Of all the lines in the entries, how many carry the word "type"? The reply is that number and no more.

Start of Input data

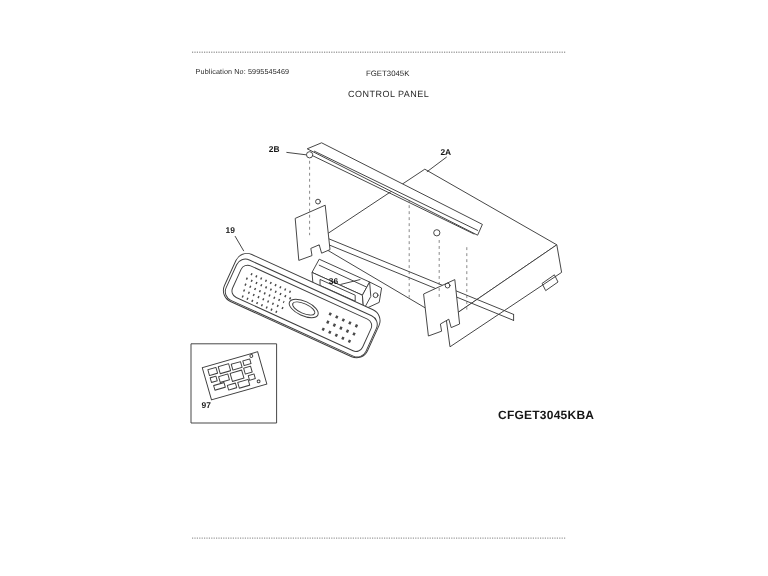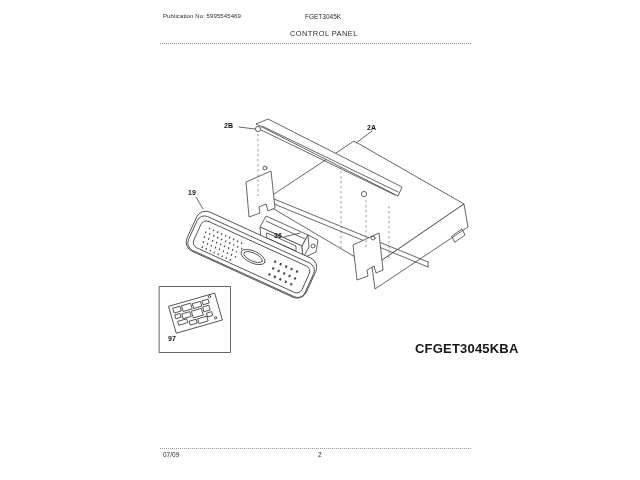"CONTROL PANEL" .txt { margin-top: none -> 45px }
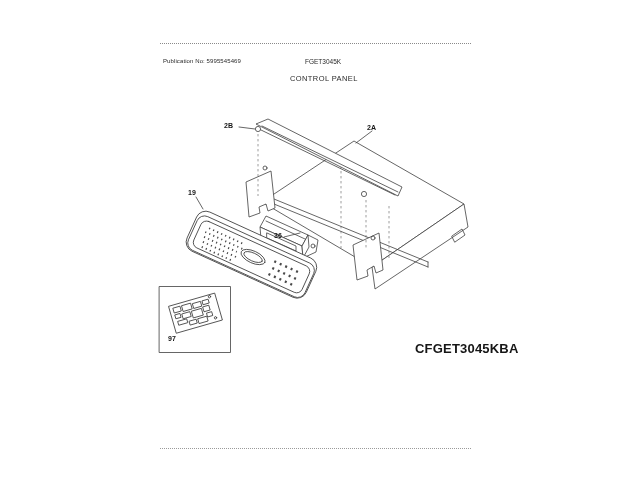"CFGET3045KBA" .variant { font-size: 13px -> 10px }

End of Input data
Start of Input data

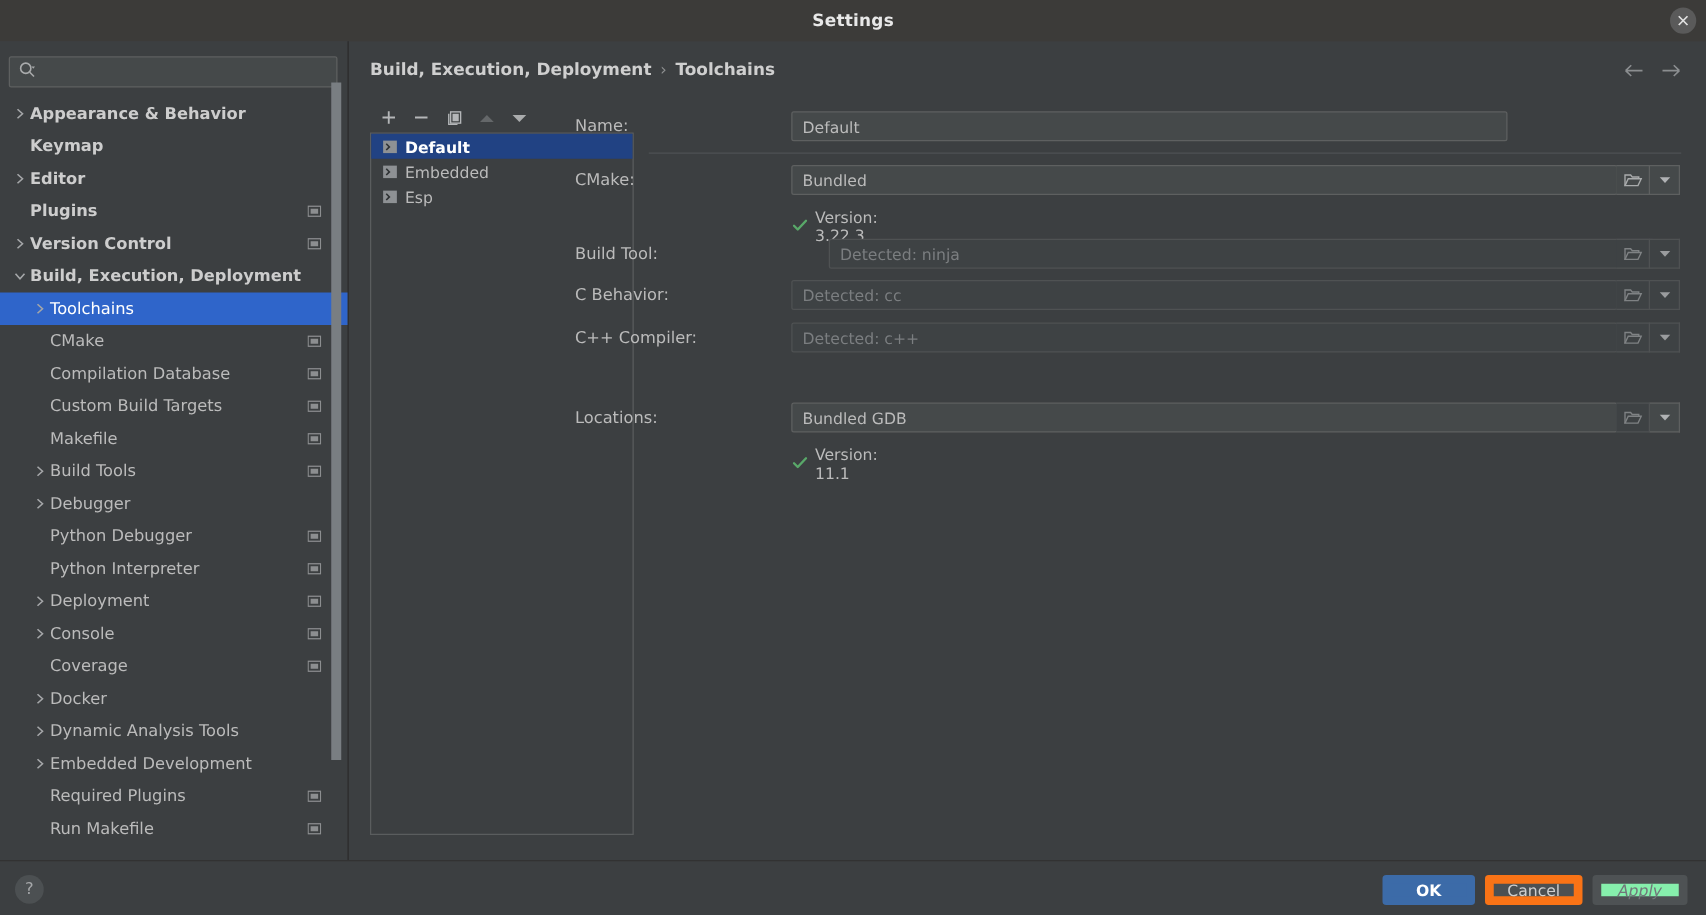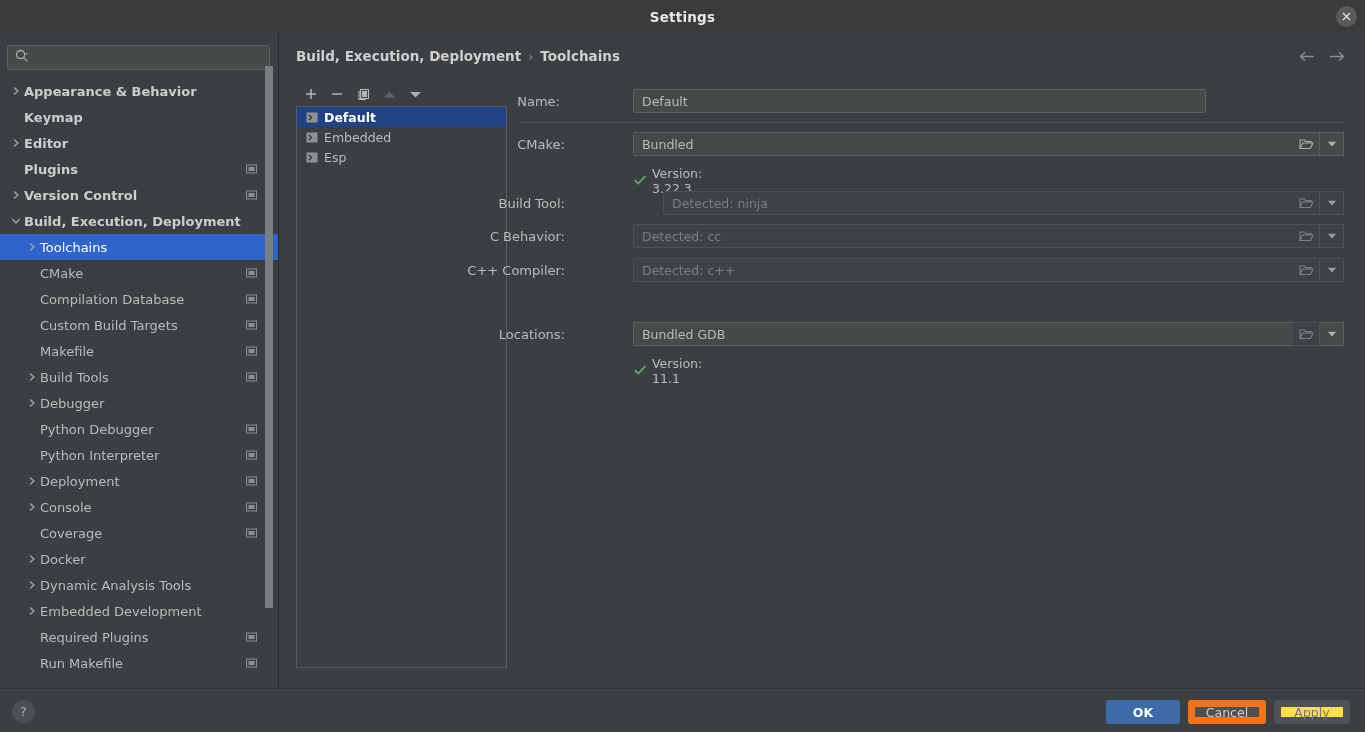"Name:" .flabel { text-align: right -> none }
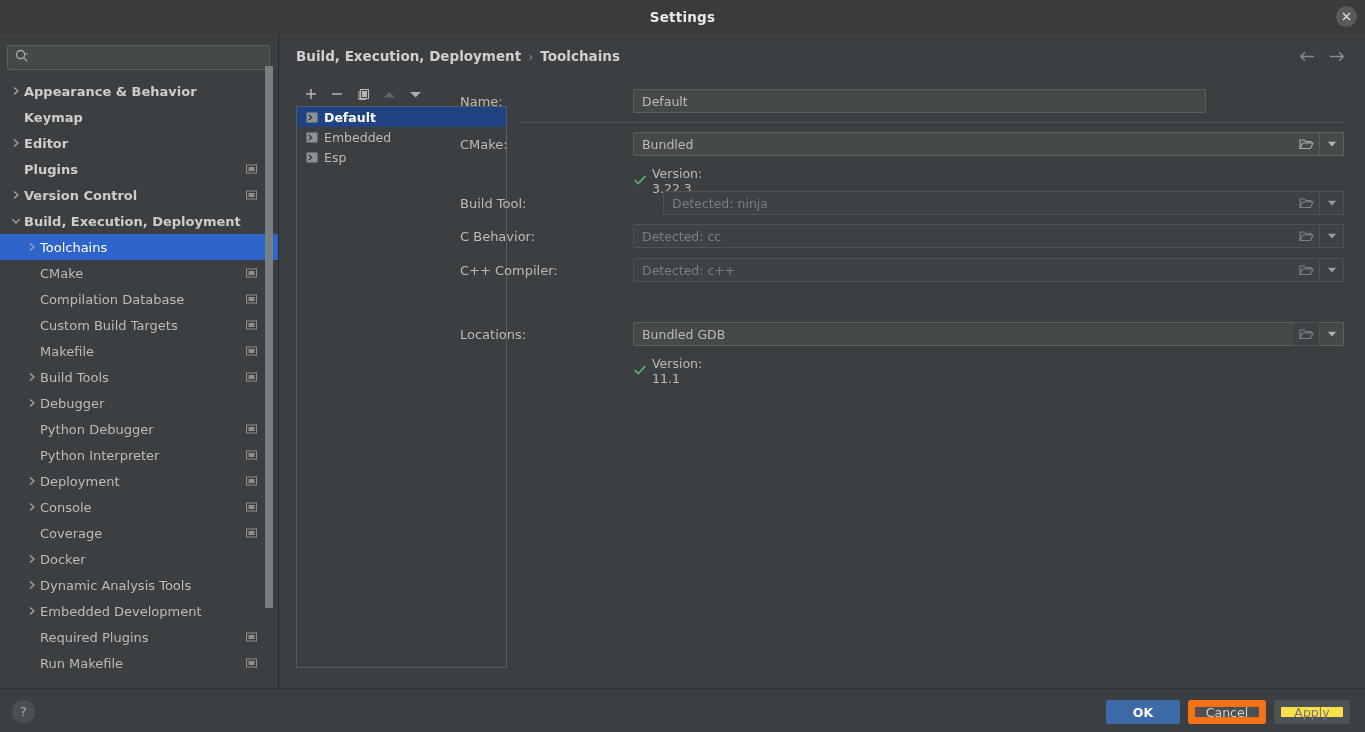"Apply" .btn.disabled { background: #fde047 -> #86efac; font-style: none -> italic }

End of Input data
Start of Input data

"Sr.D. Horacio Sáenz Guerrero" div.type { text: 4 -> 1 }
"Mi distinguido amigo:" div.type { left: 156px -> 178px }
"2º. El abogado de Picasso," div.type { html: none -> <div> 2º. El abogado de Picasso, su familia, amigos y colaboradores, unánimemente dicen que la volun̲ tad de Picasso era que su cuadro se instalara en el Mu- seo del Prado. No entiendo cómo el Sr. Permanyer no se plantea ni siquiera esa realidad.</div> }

End of Input data

# [Finished task]
3